As the hedge fund Bridgewater has calculated, tech startups spend $ 44 billion per year on cloud services and online advertising on Amazon, Google, and Facebook. This corresponds to about 10% of the turnover of the Big Tech companies and still accounts for 0.4% of global economic activity, reports Financial Times based on Bridgewater’s analysis.

Memories of the dotcom bubble 

In 2013, some six years ago, it was only $ 9 billion what startups were spending on the tech giants. In the short span of time, these expenses have increased fivefold – and helped Facebook, Google and Amazon significantly increase their sales.

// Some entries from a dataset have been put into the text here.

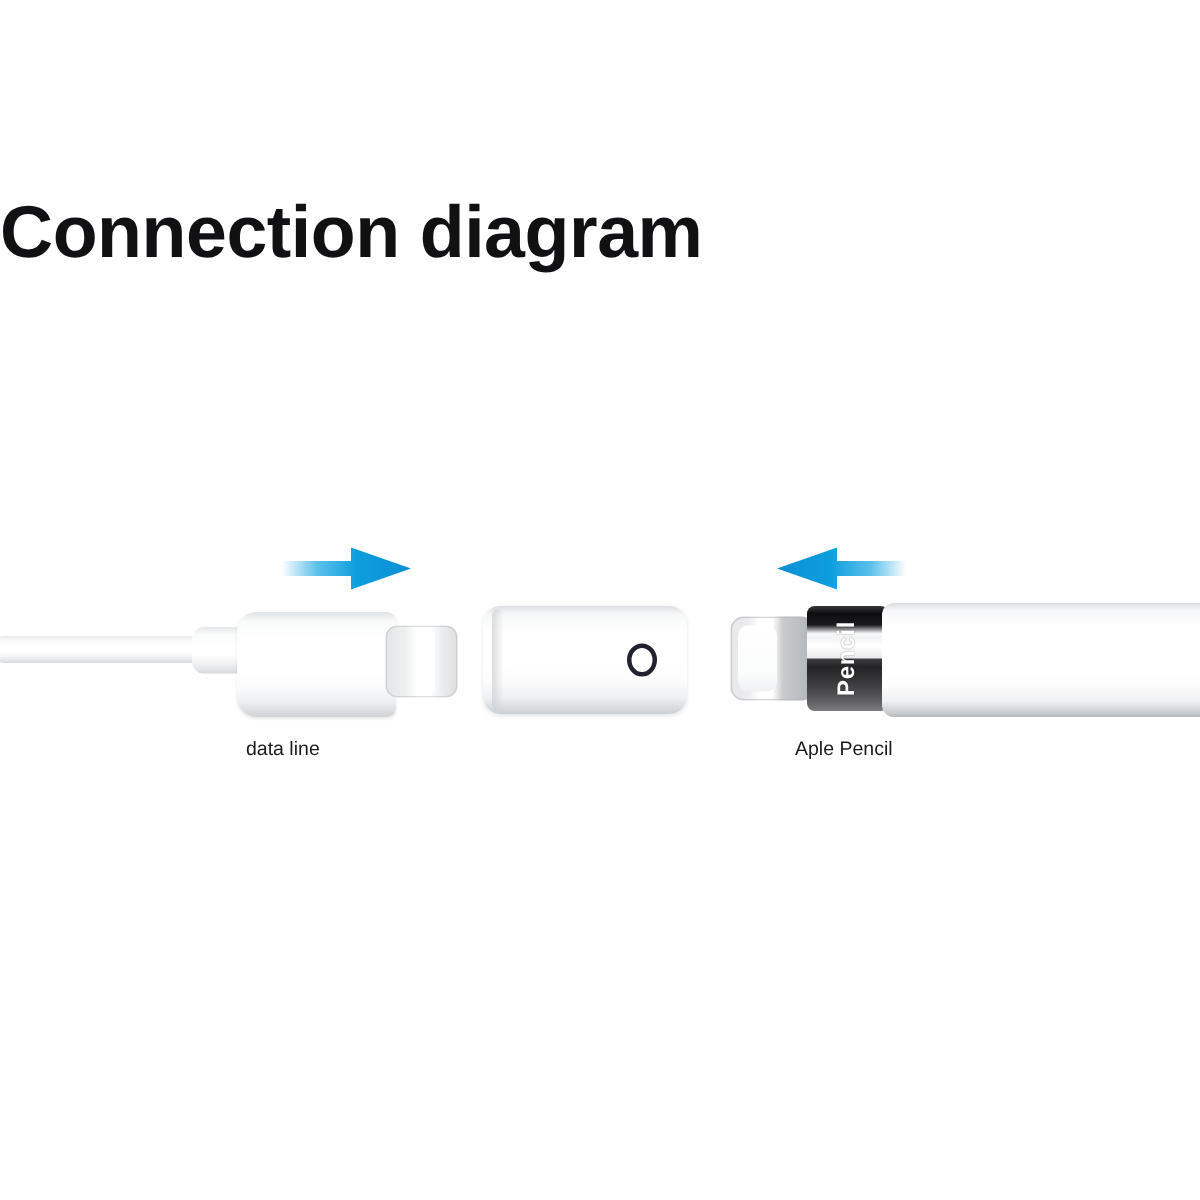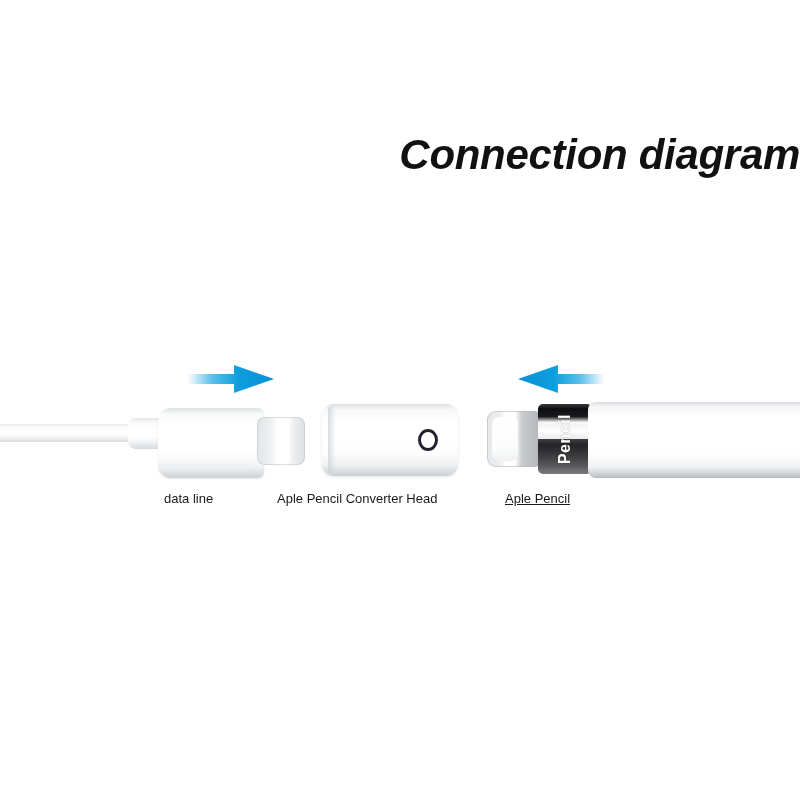"Connection diagram" .title { font-size: 42px -> 49px; font-style: italic -> none; text-align: right -> left }
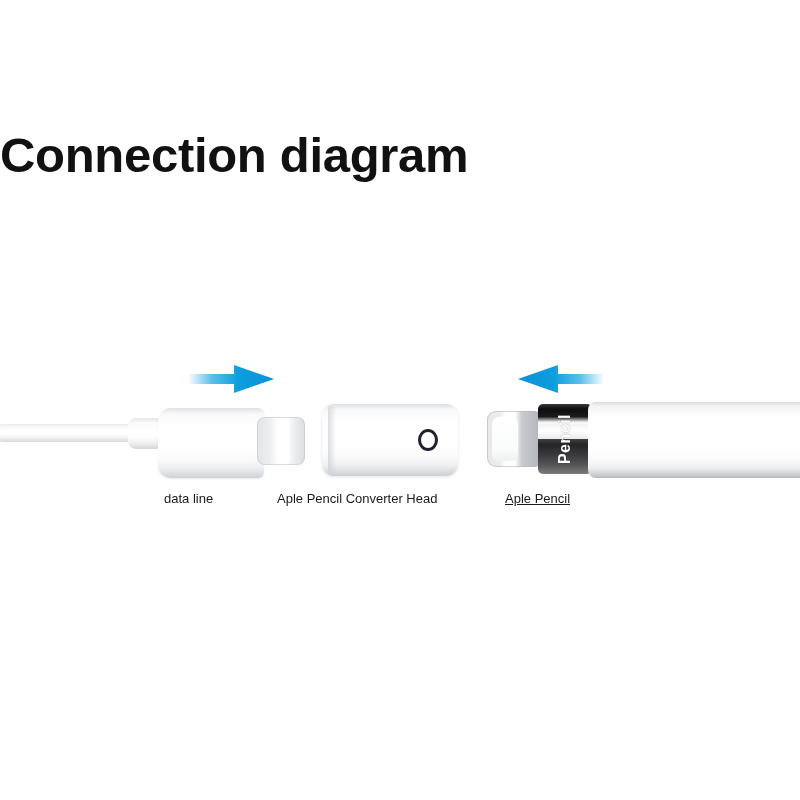"Aple Pencil Converter Head" div.label { html: <div>Aple Pencil Converter Head</div> -> none }
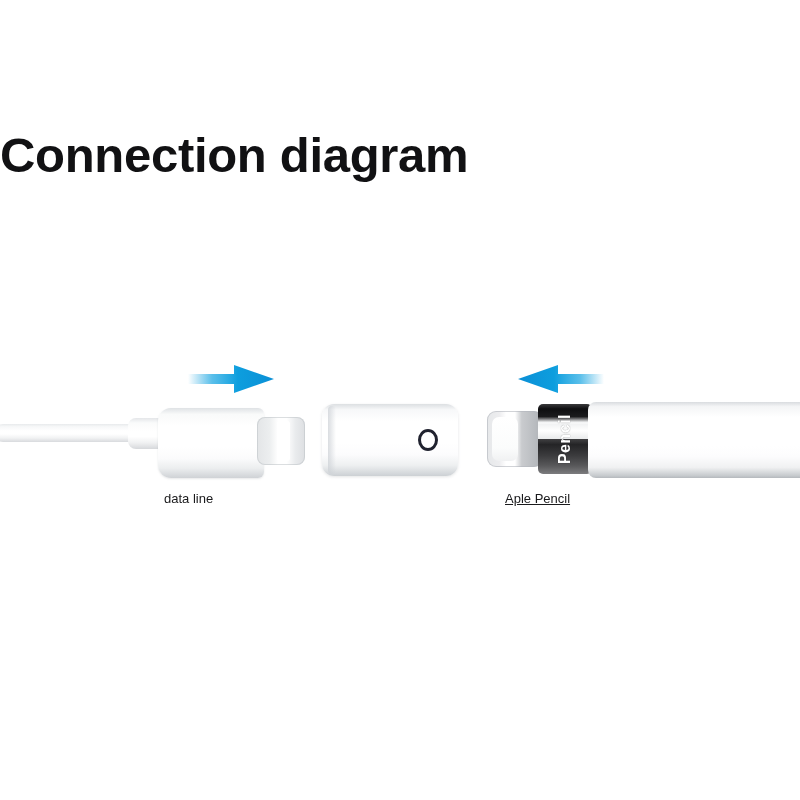"Aple Pencil" .label-pencil { left: 505px -> 530px; text-decoration: underline -> none }
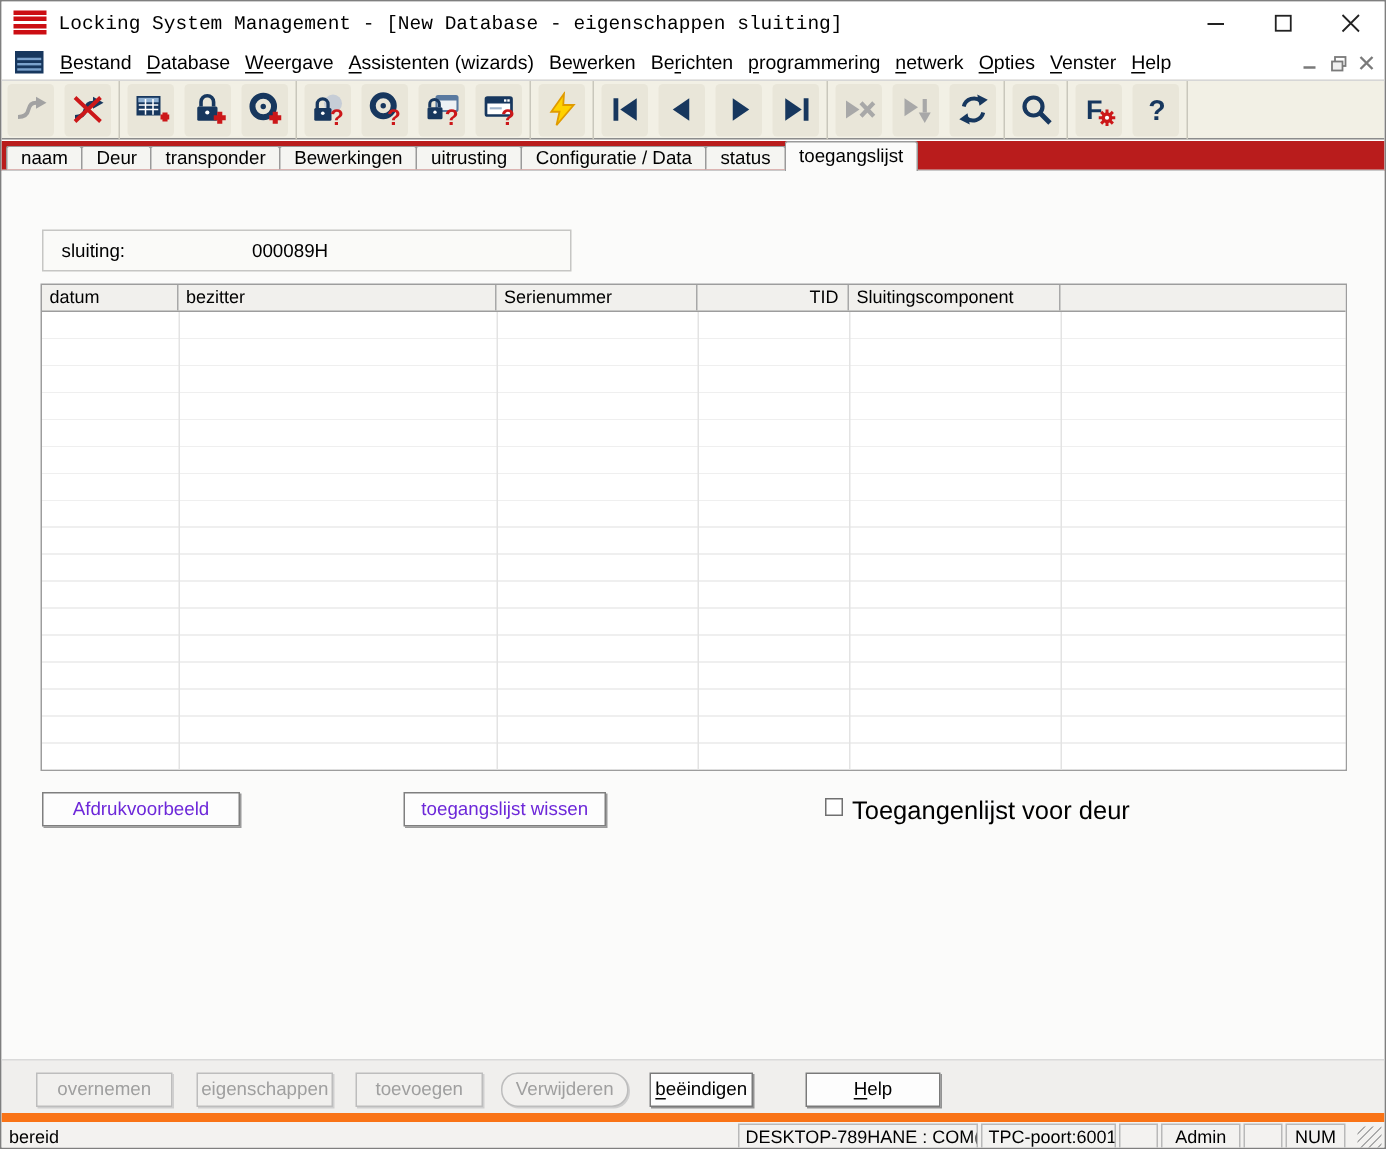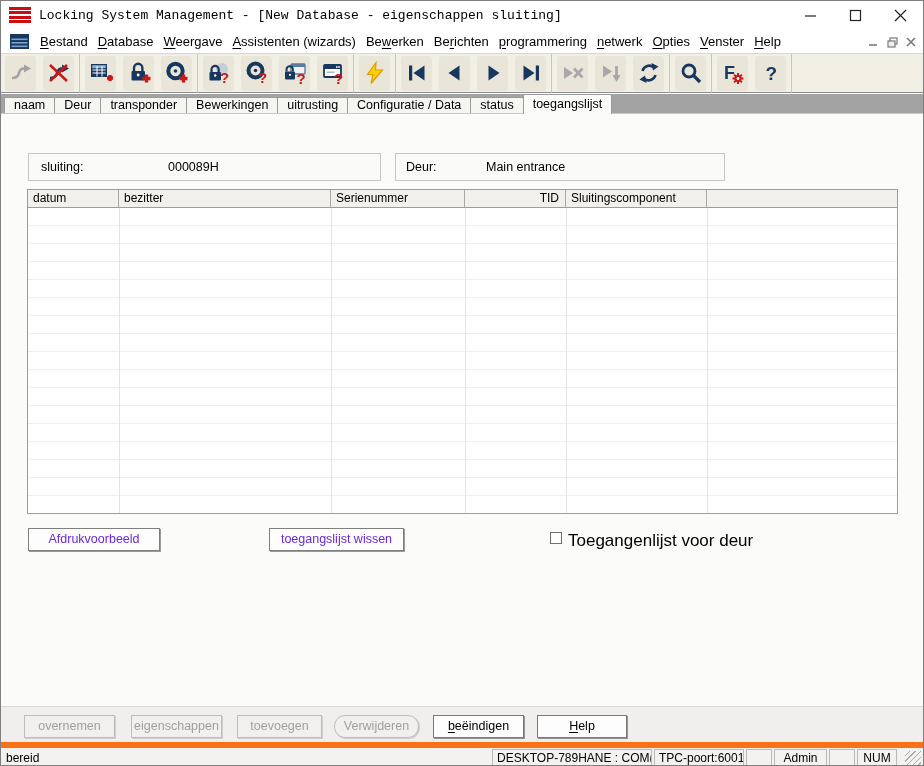"naam" .tabstrip { background: #a3a3a3 -> #b91c1c }
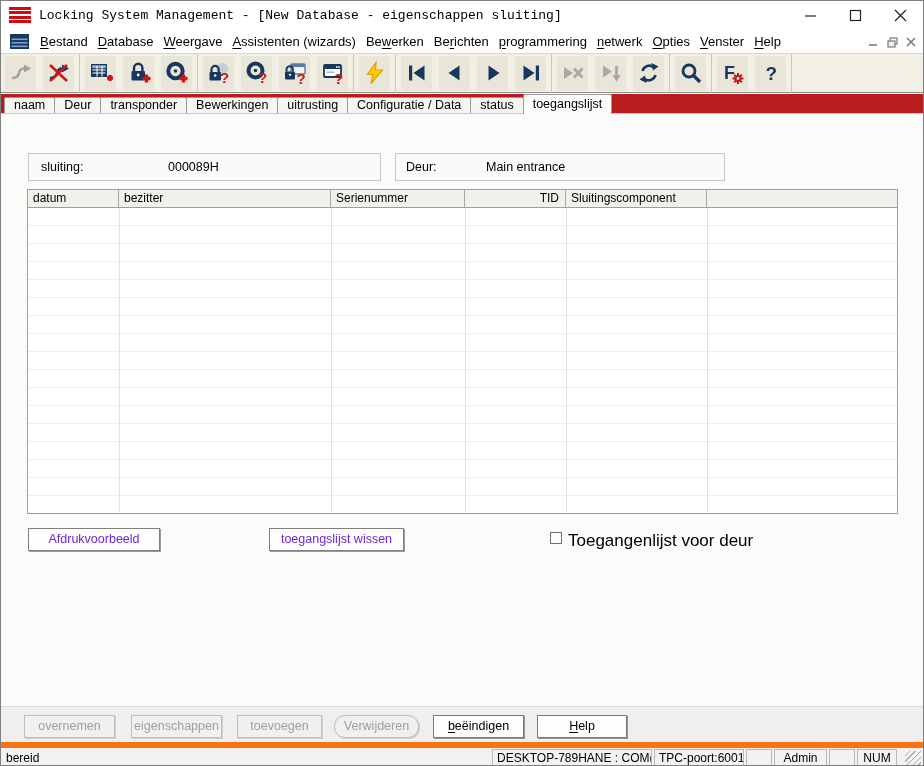"Deur:" div.groupbox { html: <div> <div>Deur:</div> <div>Main entrance</div> </div> -> none }
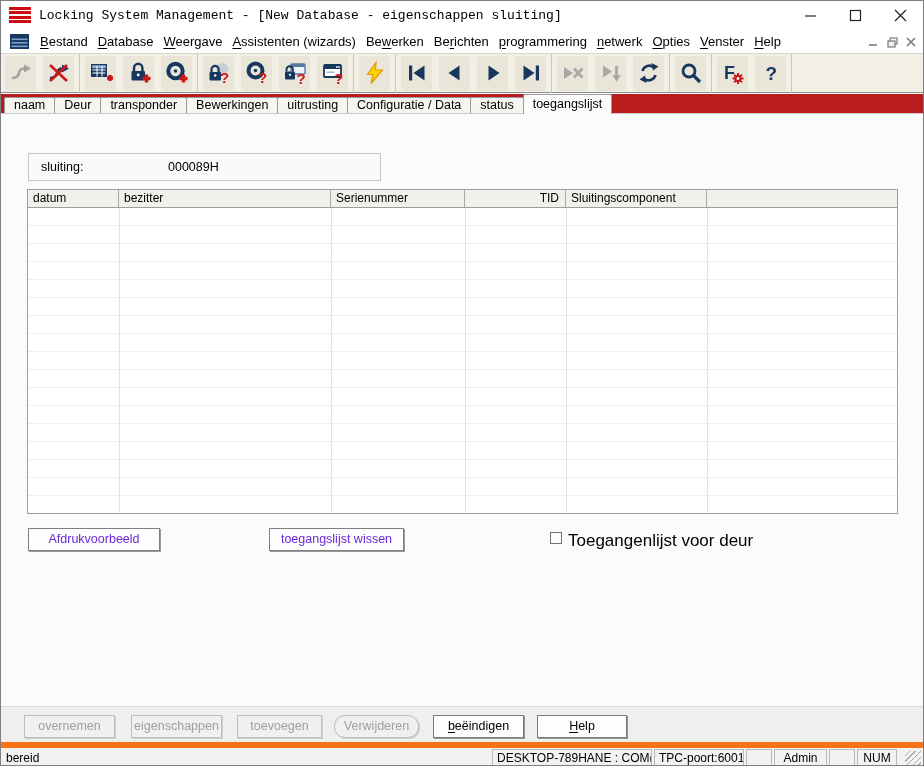"beëindigen" div.fbtn { width: 91px -> 69px }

Bridgewater, which carried out the study, is the world’s largest hedge fund with around $ 160 billion under management.

This economic activity could also be taken as a sign of market overheating. Because in 2000, when the dot-com bubble burst, the spendings made by the most hyped startups were accounted for around 0.6% of global economic activity. Meanwhile, some 400 private companies are evaluated by investors as unicorns – startups worth more than a billion dollars.

Questionable Tech IPOs

Also in 2019, there was a whole series of startup IPOs that gained tremendous media coverage. Not all valuations and expectations are optimistic. Above all, the IPOs of Uber and WeWork cause skepticism, because these companies are far from making profits. Even their own management has second thoughts on their business models, as the prospects show. Uber recently had to cut back some 400 jobs to save money, and WeWork’s recent valuation of more than $ 40 billion is likely to drop sharply once it goes public – rumors suggest that it could even fall to as low as $ 10 billion.